讨厌
发表于 2025-3-28 15:16:08
https://doi.org/10.1007/978-3-658-40601-1stream mining. Existing algorithms exploit either bottom-up or top-down processing strategy to solve this problem, whereas we propose a novel combination of these two strategies. Based on this strategy and a devised compact data structure, we implement our algorithm. It is theoretically proved to ha
松软无力
发表于 2025-3-28 21:22:49
Lisa-Marie Pilz,Tobias Prill,Claudia Kalischn the objective function. Such an addition leads to multiple iterations in the E-step. Besides, the clustering result depends mainly on the choice of the spatial coefficient, which is used to weigh the penalty term but is hard to determine a priori. Furthermore, it may not be appropriate to assign a
countenance
发表于 2025-3-28 23:36:17
Peter Cornelius,Gert-Holger Klevenow (WSNs). The distributed and online learning for target classification is significant for highly-constrained WSNs.
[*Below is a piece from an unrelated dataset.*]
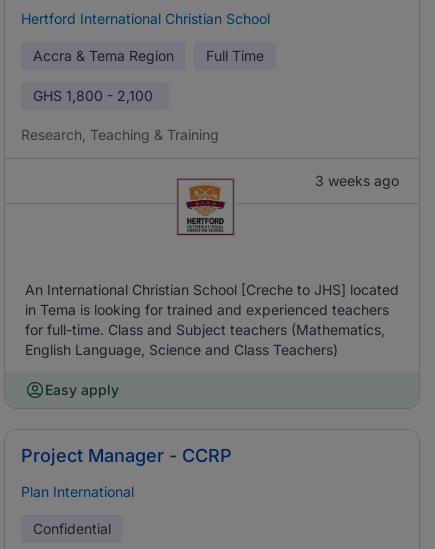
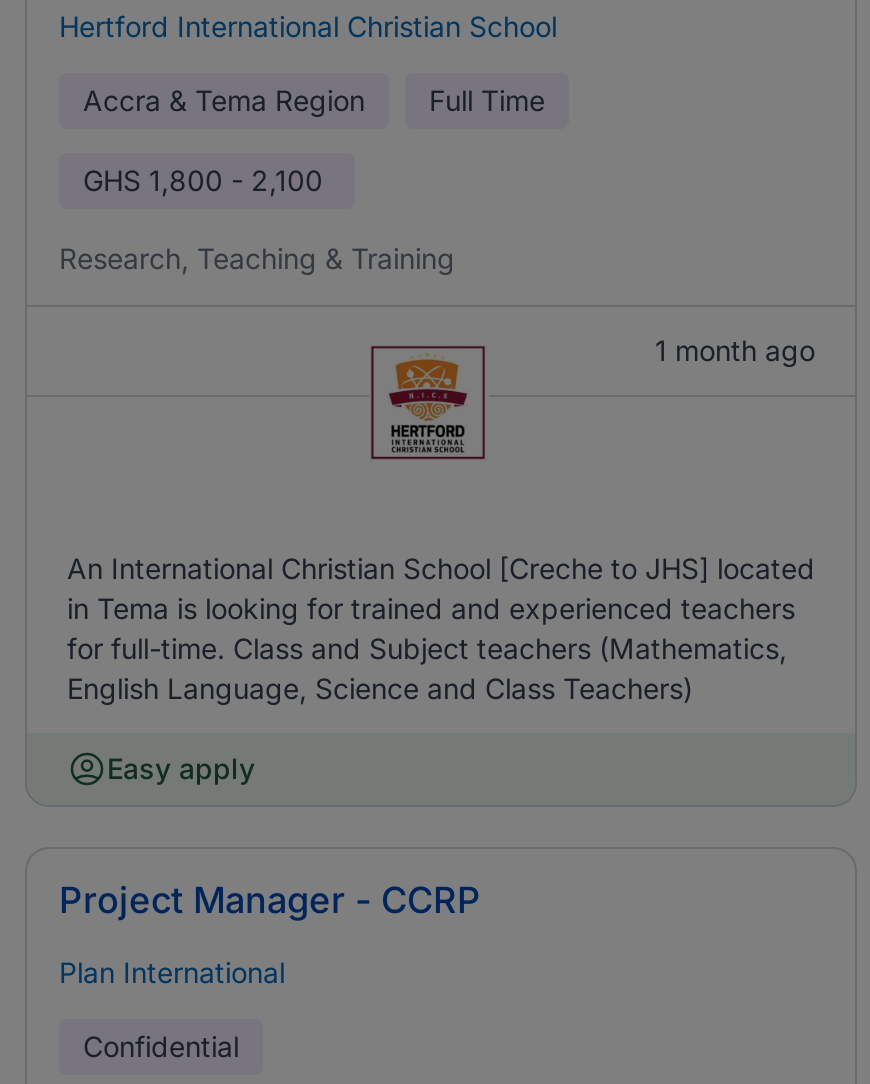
- 3 weeks ago
+ 1 month ago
This paper presents a collaborative target classification algorithm for image recognition in WSNs, taking advantages of the collaboration for the data mining between multi-sensor nodes.
thalamus
发表于 2025-3-29 05:30:20
Advanced Data Mining and Applications978-3-540-73871-8Series ISSN 0302-9743 Series E-ISSN 1611-3349
chastise
发表于 2025-3-29 09:09:52
https://doi.org/10.1007/978-3-540-73871-8Attribut; Bayesian networks; Business-Intelligence; Fusion; algorithms; bioinformatics; classification; cor
Congregate
发表于 2025-3-29 11:54:16
http://reply.papertrans.cn/15/1455/145497/145497_46.png
Deject
发表于 2025-3-29 18:00:32
http://reply.papertrans.cn/15/1455/145497/145497_47.png
采纳
发表于 2025-3-29 20:11:32
http://reply.papertrans.cn/15/1455/145497/145497_48.png
织布机
发表于 2025-3-30 00:18:10
http://reply.papertrans.cn/15/1455/145497/145497_49.png
陶醉
发表于 2025-3-30 06:09:43
Lisa-Marie Pilz,Tobias Prill,Claudia Kalischiant of NEM using varying coefficients, which are determined by the correlation of explanatory attributes inside the neighborhood. Our experimental results on real data sets show that it only needs one iteration in the E-step and consequently converges faster than NEM. The final clustering quality is also better than NEM.